🤖 AI Summary
This work addresses the challenge of preserving both fine detail fidelity and temporal motion consistency in video frame interpolation under high upscaling factors (e.g., 4×/8×) and high resolutions (2560×1440), where existing methods often suffer from structural distortions or motion incoherence. To this end, the authors propose FC-VFI, a novel approach leveraging a pre-trained video diffusion model to model temporal dependencies in latent space, thereby retaining structural details from the input frames.
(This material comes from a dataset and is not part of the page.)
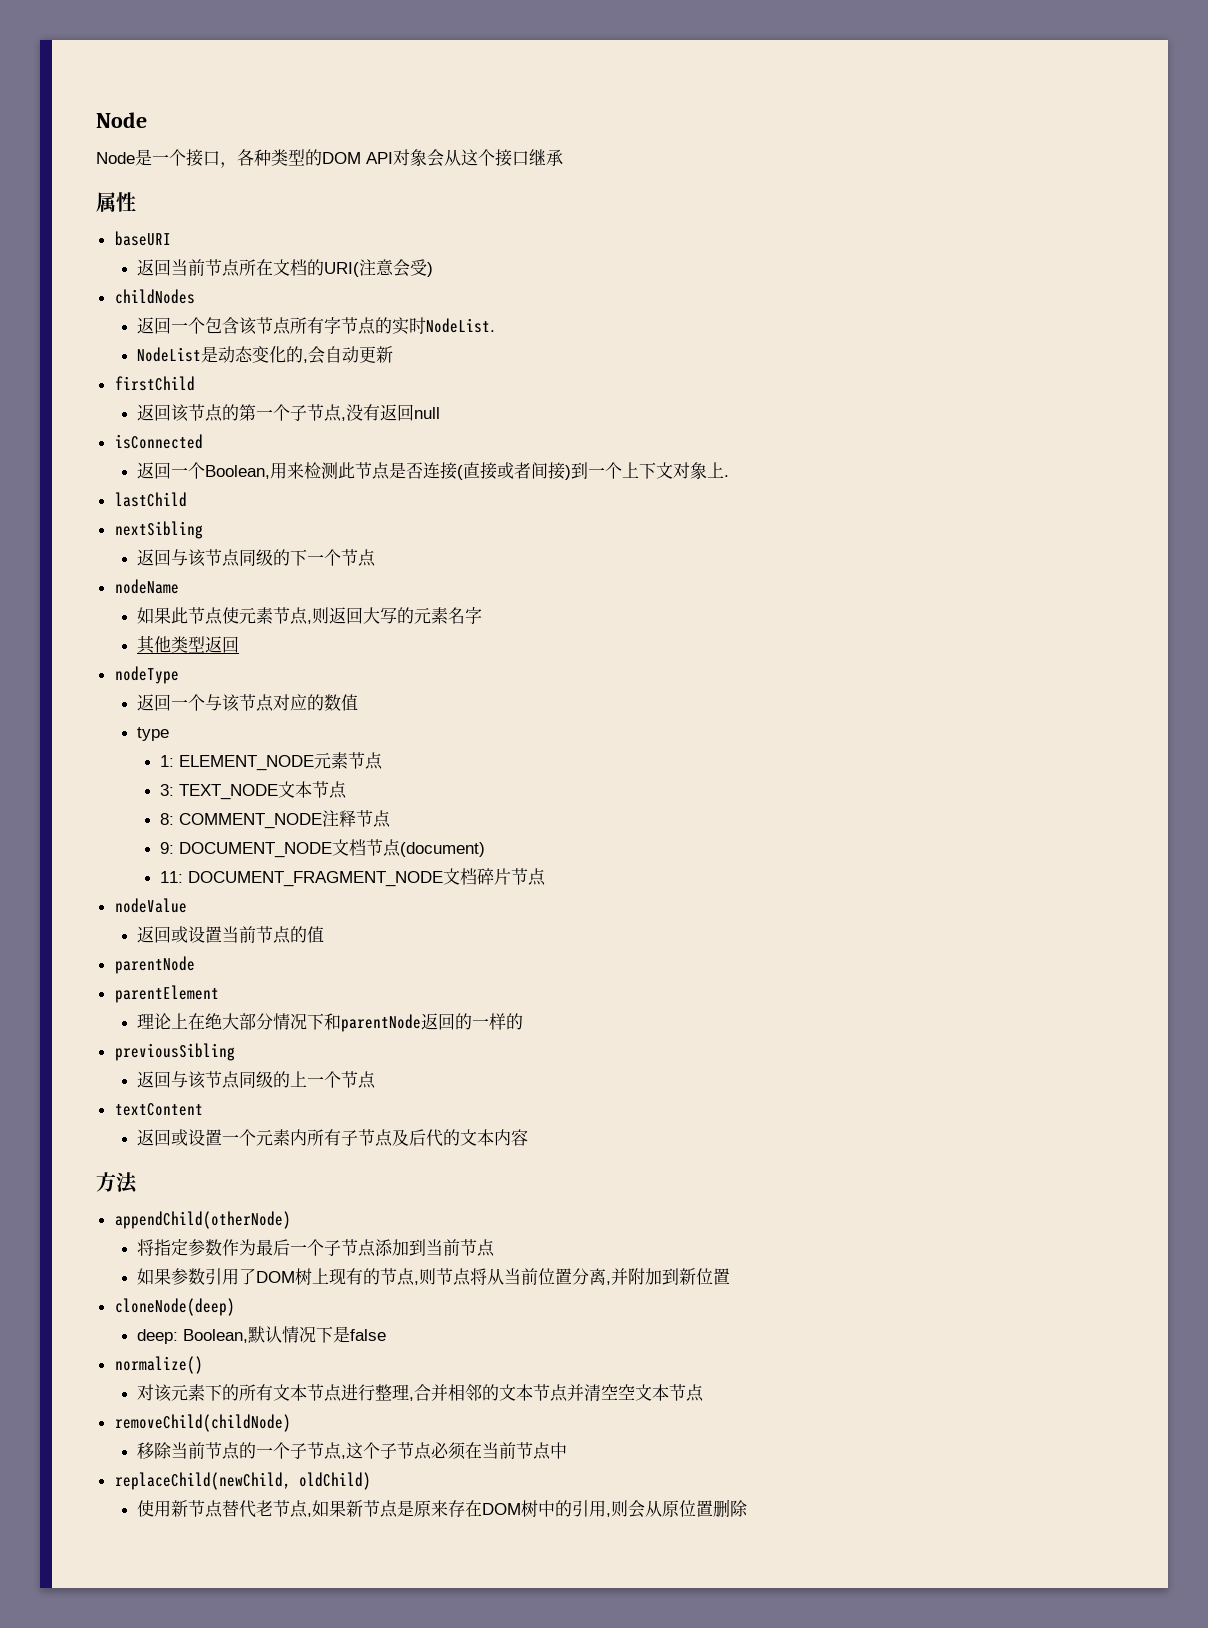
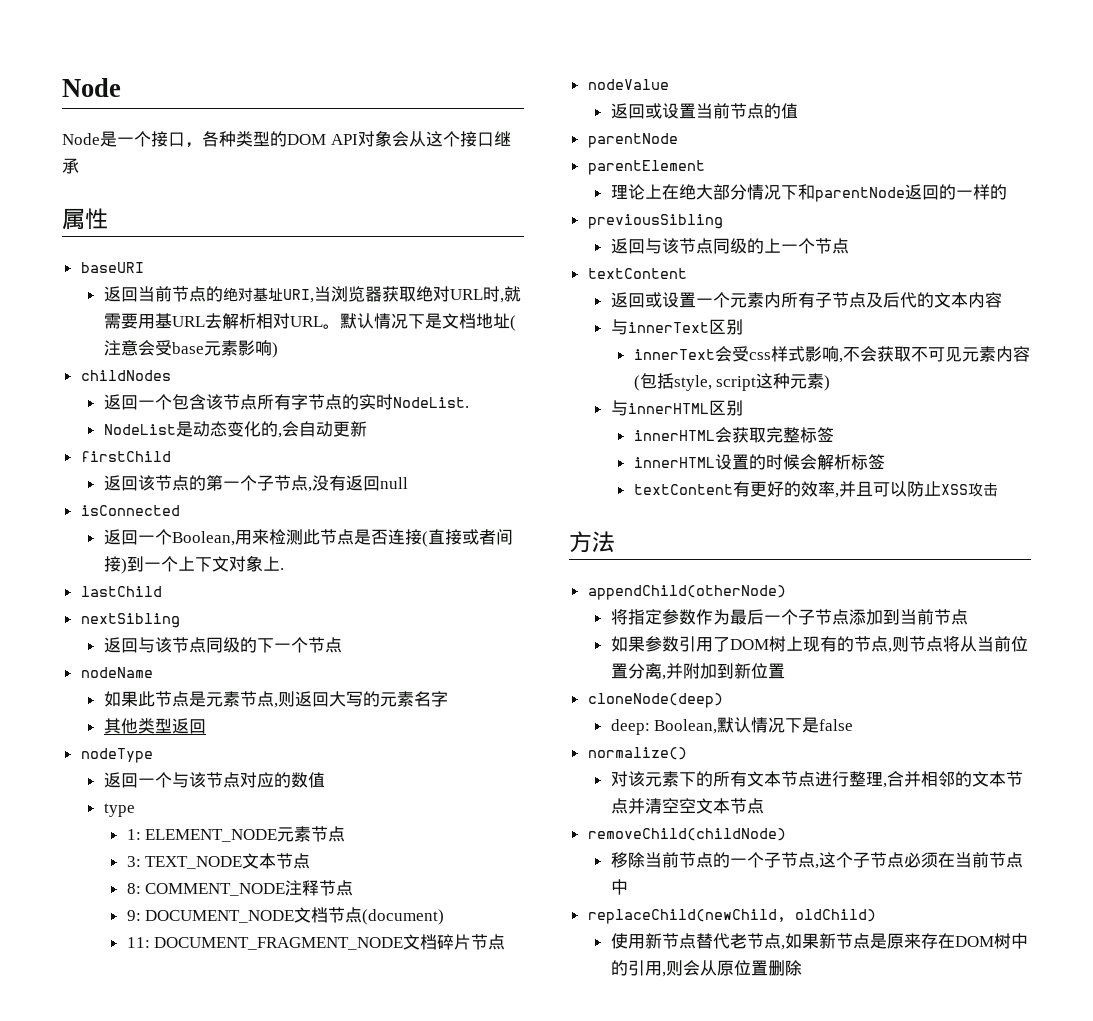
[239,259,428,277] 所在文档的URI(注意会受 -> [205,286,521,303] [103,313,516,331] [103,340,272,356] 的绝对基址URI,当浏览器获取绝对URL时,就需要用基URL去解析相对URL。默认情况下是文档地址(注意会受base元素影响
[222,607,240,624] 使 -> [188,691,206,707] 是
(529, 1137) none -> [610,319,743,335] [633,346,1030,363] [633,373,831,391] [610,400,743,416] [633,427,834,443] [633,454,885,470] [633,481,998,498] // 与innerText区别 // innerText会受css样式影响,不会获取不可见元素内容(包括style, script这种元素) // 与innerHTML区别 // innerHTML会获取完整标签 // innerHTML设置的时候会解析标签 // textContent有更好的效率,并且可以防止XSS攻击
The method incorporates semantic matching lines to provide structure-aware motion guidance and introduces a temporal differential loss to enhance temporal consistency. Extensive experiments demonstrate that FC-VFI successfully interpolates 30 FPS videos to 120/240 FPS with superior visual quality, significantly outperforming state-of-the-art methods across diverse scenarios while maintaining high structural integrity and perceptual fidelity.
📝 Abstract
Large pre-trained video diffusion models excel in video frame interpolation but struggle to generate high fidelity frames due to reliance on intrinsic generative priors, limiting detail preservation from start and end frames. Existing methods often depend on motion control for temporal consistency, yet dense optical flow is error-prone, and sparse points lack structural context. In this paper, we propose FC-VFI for faithful and consistent video frame interpolation, supporting \(4\times\)x and \(8\times\) interpolation, boosting frame rates from 30 FPS to 120 and 240 FPS at \(2560\times 1440\)resolution while preserving visual fidelity and motion consistency. We introduce a temporal modeling strategy on the latent sequences to inherit fidelity cues from start and end frames and leverage semantic matching lines for structure-aware motion guidance, improving motion consistency. Furthermore, we propose a temporal difference loss to mitigate temporal inconsistencies. Extensive experiments show FC-VFI achieves high performance and structural integrity across diverse scenarios.